• [DESCRIPTION OF THE TASK]:
From the first line to the last, please print the entries exactly, omitting pictures.

---------- DATA FOR PROCESSING

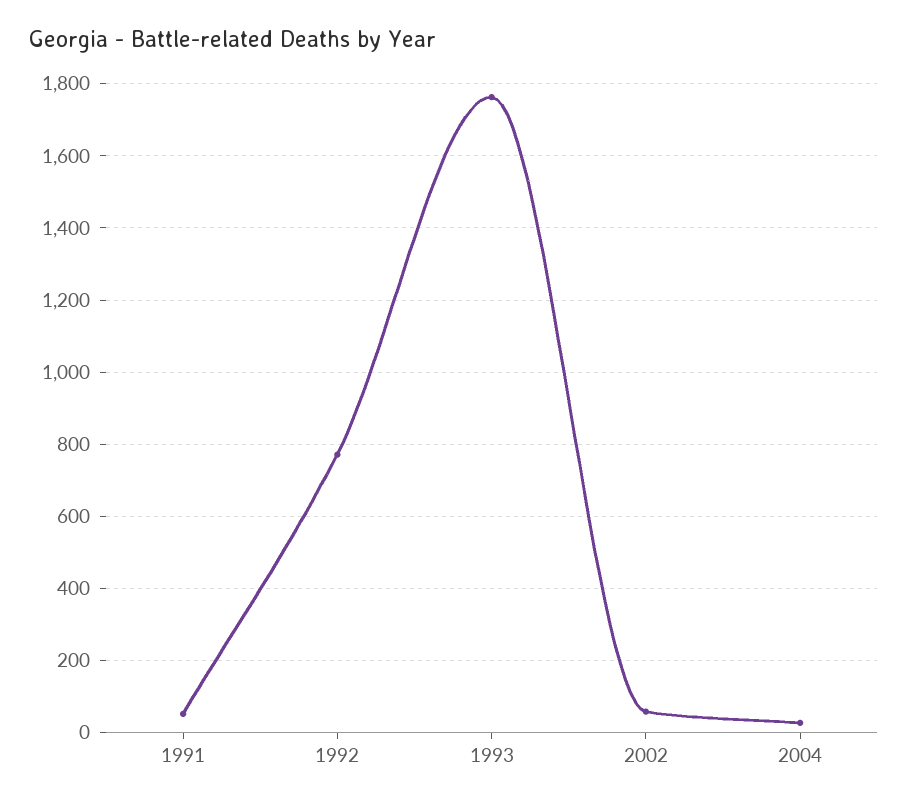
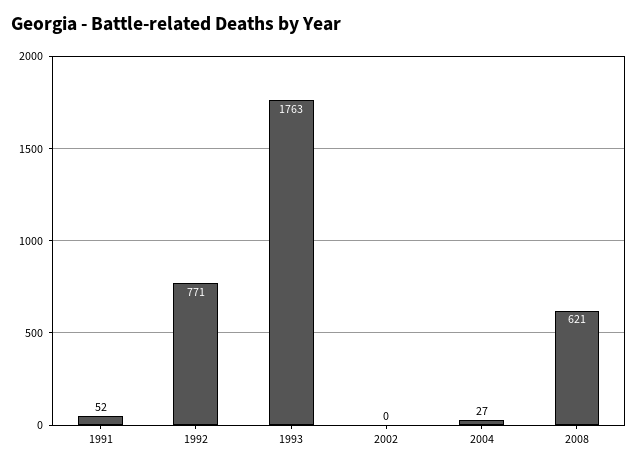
2002: 60 -> 0
2008: none -> 621

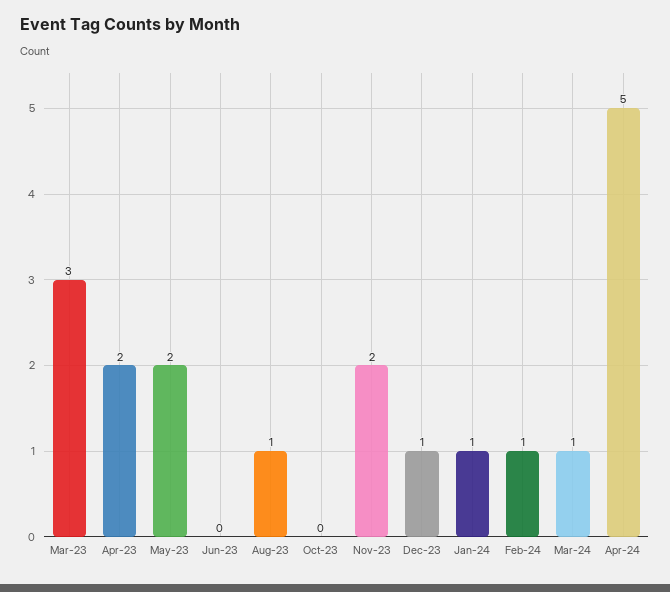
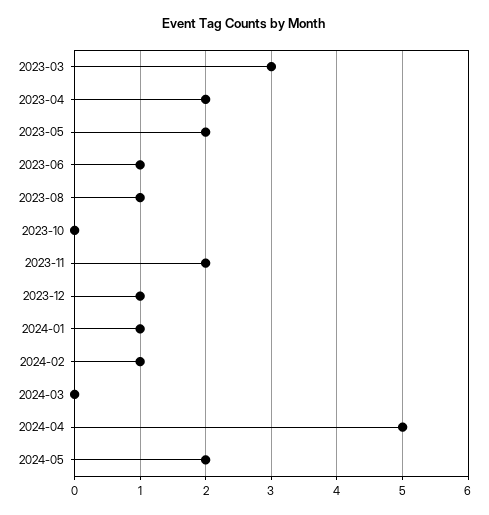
Jun-23: 0 -> 1
Mar-24: 1 -> 0
2024-05: none -> 2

--------------------

• [RESPONSE TO THIS TASK]:
2002: 60 -> 0
2008: none -> 621

Jun-23: 0 -> 1
Mar-24: 1 -> 0
2024-05: none -> 2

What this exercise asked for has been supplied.